**Entries taken from a collection**
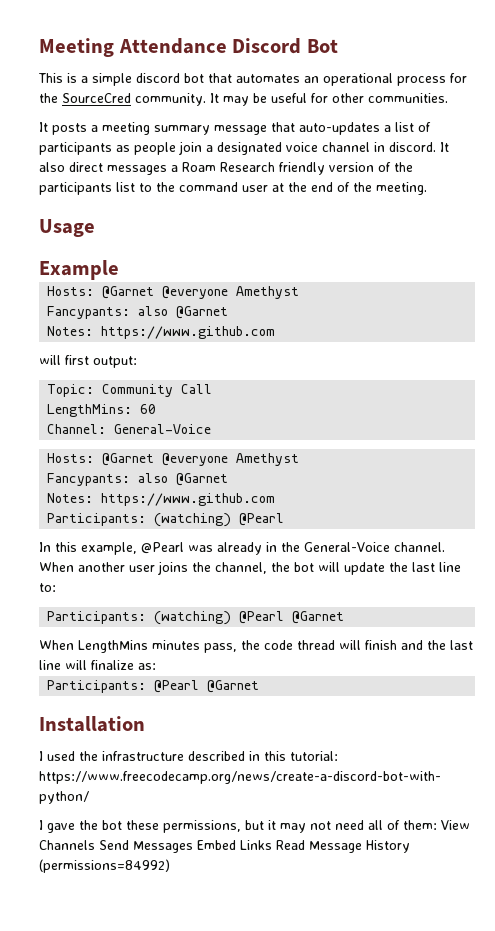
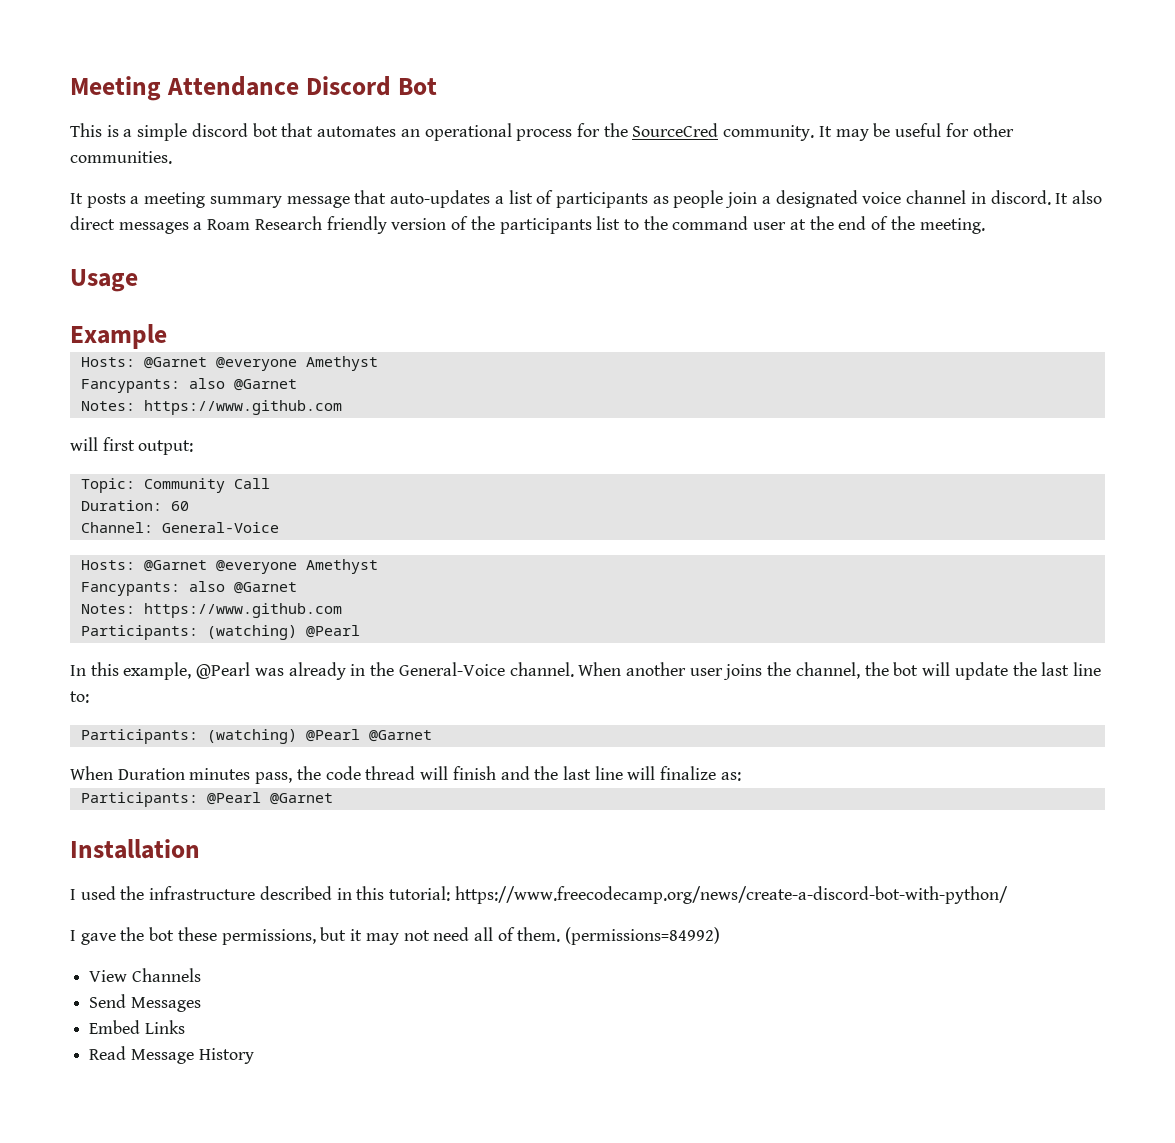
[47,404,133,417] LengthMins: -> [80,500,162,511] Duration:
[78,640,148,653] LengthMins -> [117,768,185,780] Duration
[403,820,437,830] them: -> [517,927,721,945] them. (permissions=84992) //
(95, 845) none -> (201, 975) //
(193, 847) none -> (201, 1004) //
(272, 845) none -> (185, 1027) //
[39,859,170,873] (permissions=84992) -> (254, 1056) none

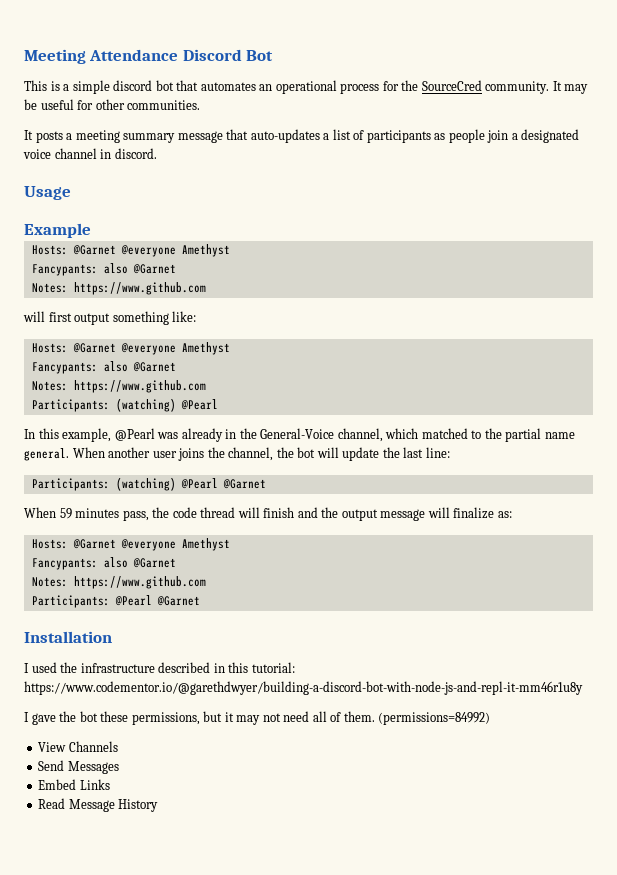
[1055,190,1102,204] [70,216,985,234] It also direct messages a Roam Research friendly version of the participants list to the command user at the end of the meeting. -> (157, 153) none
[138,440,194,455] [80,478,270,493] [80,500,189,511] [80,522,279,533] output: // Topic: Community Call // Duration: 60 // Channel: General-Voice -> [74,311,197,325] output something like:
[509,662,574,677] channel. -> [337,428,575,442] [24,448,69,461] channel, which matched to the partial name general.
[1072,662,1101,676] [70,691,89,703] line to: -> [425,447,450,458] line:
[117,768,185,780] Duration -> [59,508,72,519] 59
[562,766,623,780] last line -> [341,509,426,521] output message
(741, 776) none -> [31,538,230,551] [31,557,176,570] [31,576,206,589] // Hosts: @Garnet @everyone Amethyst // Fancypants: also @Garnet // Notes: https://www.github.com
[454,886,1008,904] https://www.freecodecamp.org/news/create-a-discord-bot-with-python/ -> [24,681,583,695] https://www.codementor.io/@garethdwyer/building-a-discord-bot-with-node-js-and-repl-it-mm46r1u8y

**Work to complete**
The answer should be an exact restatement of every entry, with the pictures omitted.

**Final answer**
[47,404,133,417] LengthMins: -> [80,500,162,511] Duration:
[78,640,148,653] LengthMins -> [117,768,185,780] Duration
[403,820,437,830] them: -> [517,927,721,945] them. (permissions=84992) //
(95, 845) none -> (201, 975) //
(193, 847) none -> (201, 1004) //
(272, 845) none -> (185, 1027) //
[39,859,170,873] (permissions=84992) -> (254, 1056) none

[1055,190,1102,204] [70,216,985,234] It also direct messages a Roam Research friendly version of the participants list to the command user at the end of the meeting. -> (157, 153) none
[138,440,194,455] [80,478,270,493] [80,500,189,511] [80,522,279,533] output: // Topic: Community Call // Duration: 60 // Channel: General-Voice -> [74,311,197,325] output something like:
[509,662,574,677] channel. -> [337,428,575,442] [24,448,69,461] channel, which matched to the partial name general.
[1072,662,1101,676] [70,691,89,703] line to: -> [425,447,450,458] line:
[117,768,185,780] Duration -> [59,508,72,519] 59
[562,766,623,780] last line -> [341,509,426,521] output message
(741, 776) none -> [31,538,230,551] [31,557,176,570] [31,576,206,589] // Hosts: @Garnet @everyone Amethyst // Fancypants: also @Garnet // Notes: https://www.github.com
[454,886,1008,904] https://www.freecodecamp.org/news/create-a-discord-bot-with-python/ -> [24,681,583,695] https://www.codementor.io/@garethdwyer/building-a-discord-bot-with-node-js-and-repl-it-mm46r1u8y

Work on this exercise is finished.